10. – Fondato, invece, è il terzo mezzo, per le persuasive ragioni illustrate nel ricorso e nella memoria del Pubblico Ministero.
10.1. – Per giurisprudenza costante di questa Corte, che le osservazioni della parte controricorrente non inducono a rimeditare, la pronuncia emessa in esito al giudizio di cui all’art. 445-bis, ultimo comma, cod. proc. civ. ha ad oggetto l’accertamento del requisito sanitario delle prestazioni previdenziali e assistenziali d’invalidità e, dunque, solo un elemento della fattispecie costitutiva.
La pronuncia, pertanto, non può contenere un’efficace declaratoria sul diritto alla prestazione, destinata a sopravvenire solo in esito agli accertamenti relativi agli ulteriori requisiti socio-economici (Cass., sez. lav., 26 agosto 2020, n. 17787).

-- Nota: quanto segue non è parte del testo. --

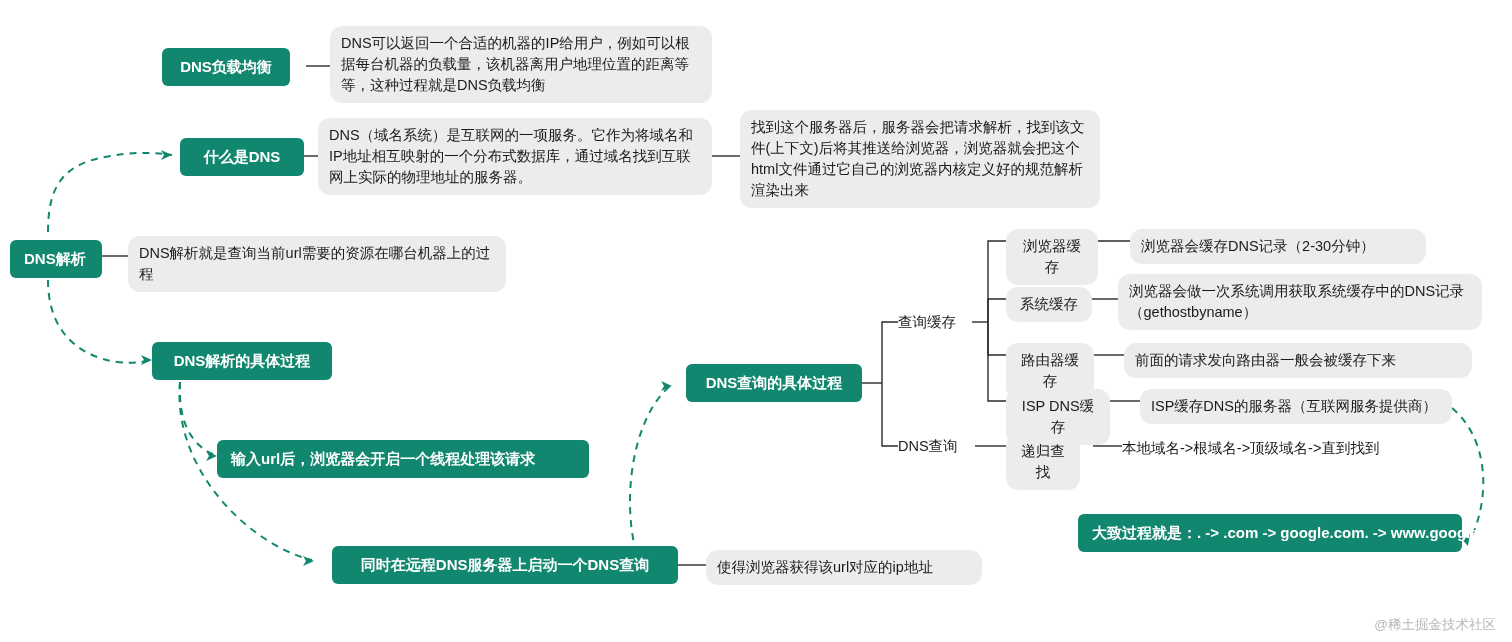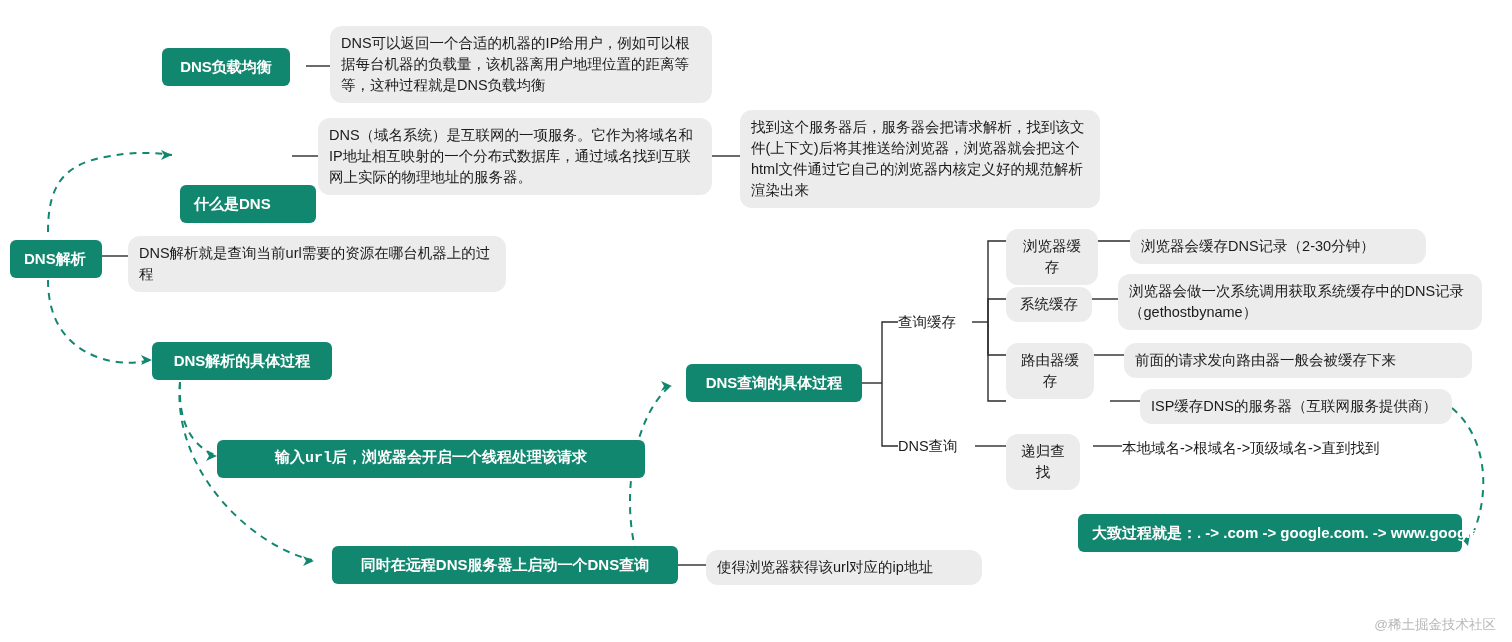--- a/index.html
+++ b/index.html
@@ -119,7 +119,7 @@
     <span>DNS可以返回一个合适的机器的IP给用户，例如可以根据每台机器的负载量，该机器离用户地理位置的距离等等，这种过程就是DNS负载均衡</span>
   </div>
 
-  <div class="node green" style="left:180px; top:138px; width:136px; margin-top:47px;">
+  <div class="node green" style="left:180px; top:138px; width:124px; text-align:center;">
     <span>什么是DNS</span>
   </div>
 

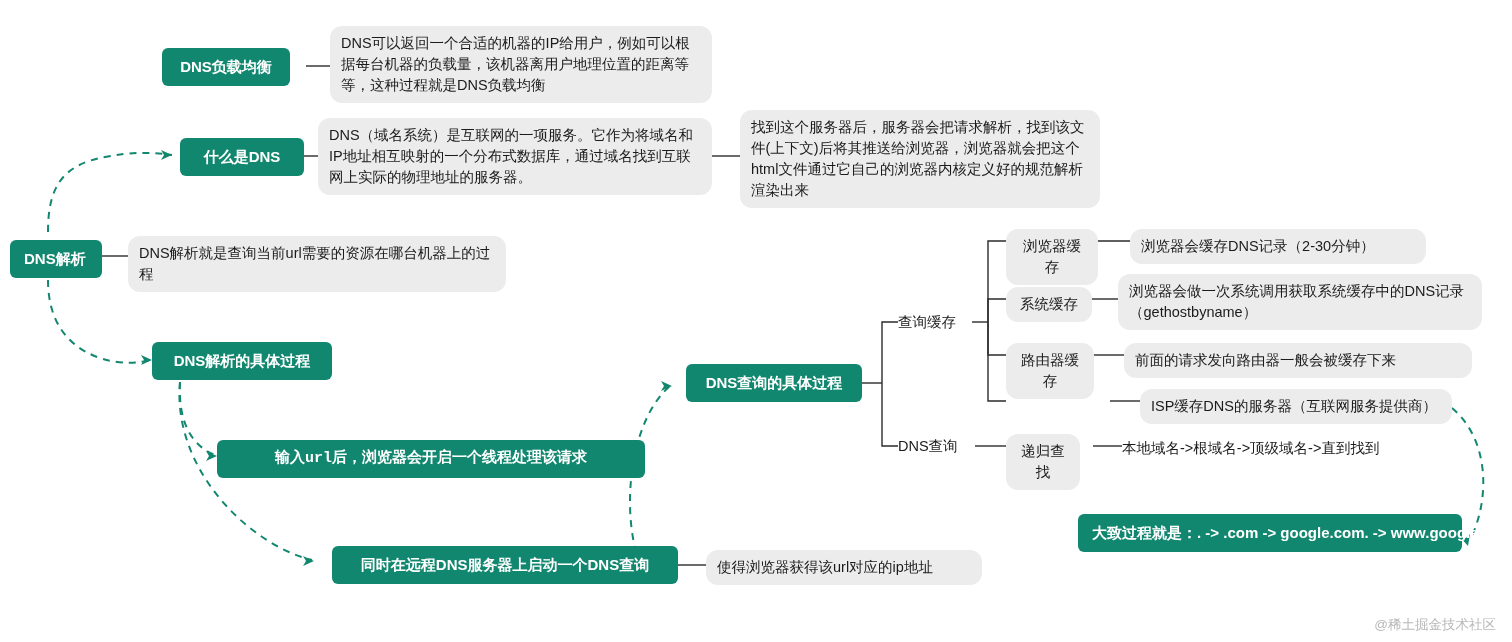--- a/index.html
+++ b/index.html
@@ -183,6 +183,9 @@
     <span>前面的请求发向路由器一般会被缓存下来</span>
   </div>
 
+  <div class="node grey" style="left:1006px; top:389px; width:104px; text-align:center;">
+    <span>ISP DNS缓存</span>
+  </div>
 
   <div class="node grey" style="left:1140px; top:389px; width:312px;">
     <span>ISP缓存DNS的服务器（互联网服务提供商）</span>

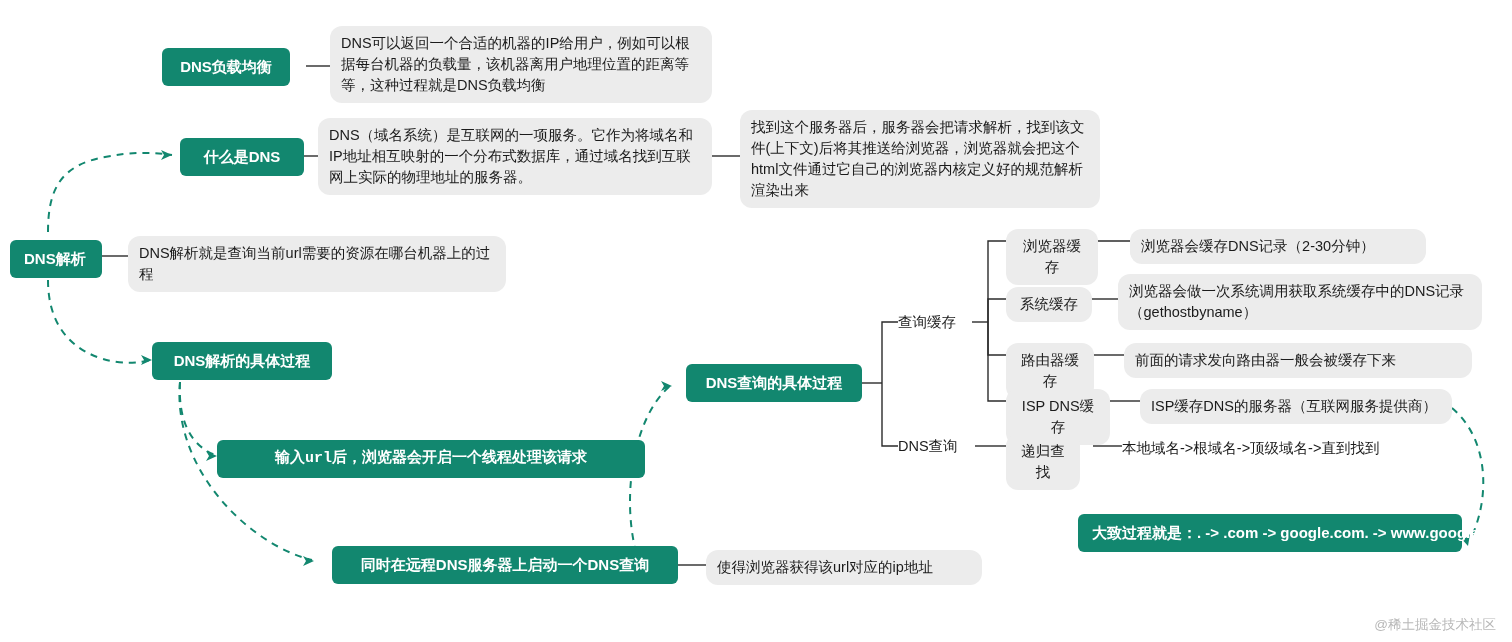--- a/index.html
+++ b/index.html
@@ -139,7 +139,7 @@
     <span>DNS解析的具体过程</span>
   </div>
 
-  <div class="node green" style="left:217px; top:440px; width:428px; text-align:center;font-family:Liberation Mono, monospace;">
+  <div class="node green" style="left:217px; top:440px; width:372px; ">
     <span>输入url后，浏览器会开启一个线程处理该请求</span>
   </div>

10.2. – Incorre così nei vizi denunciati dal ricorrente la sentenza impugnata, nella parte in cui non si è limitata ad accertare il requisito sanitario.
11. – Ne discende che la terza doglianza dev’essere accolta e la sentenza impugnata va cassata in parte qua senza rinvio, alla stregua dell’art. 382, ultimo comma, secondo periodo, cod. proc. civ., in quanto la causa relativa al requisito extrasanitario non poteva essere proposta.
Resta fermo l’accertamento del requisito sanitario.
I primi due motivi, per contro, devono essere disattesi.
12. – La novità delle questioni poste con i primi due motivi di ricorso e il recente consolidarsi della giurisprudenza di questa Corte in ordine ai temi prospettati con il terzo mezzo consigliano di compensare le spese dell’intero processo.
Resta fermo il riparto delle spese della consulenza tecnica d’ufficio, espletata nella fase dell’accertamento tecnico preventivo e nel successivo giudizio riguardo al requisito sanitario, spese poste a carico dell’Istituto dalla sentenza impugnata.
13. – In considerazione dell’attinenza della controversia a dati inerenti alla salute, si deve disporre, in caso di riproduzione in qualsiasi forma della presente sentenza, l’omissione delle generalità e degli altri dati identificativi della controricorrente, ai sensi dell’art. 52, comma 2, del decreto legislativo 30 giugno 2003, n. 196, a tutela dei diritti della parte.
P.Q.M.
La Corte accoglie il terzo motivo di ricorso; respinge il primo e il secondo mezzo; cassa senza rinvio, per quanto di ragione, la sentenza impugnata, in quanto la domanda relativa al requisito extrasanitario non poteva essere proposta; compensa le spese dell’intero processo, fermo restando il riparto delle spese di consulenza tecnica d’ufficio, disposto dalla pronuncia impugnata.
Dispone, in caso di riproduzione in qualsiasi forma della presente sentenza, l’omissione delle generalità e degli altri dati identificativi della parte controricorrente, ai sensi dell’art. 52, comma 2, del decreto legislativo 30 giugno 2003, n. 196.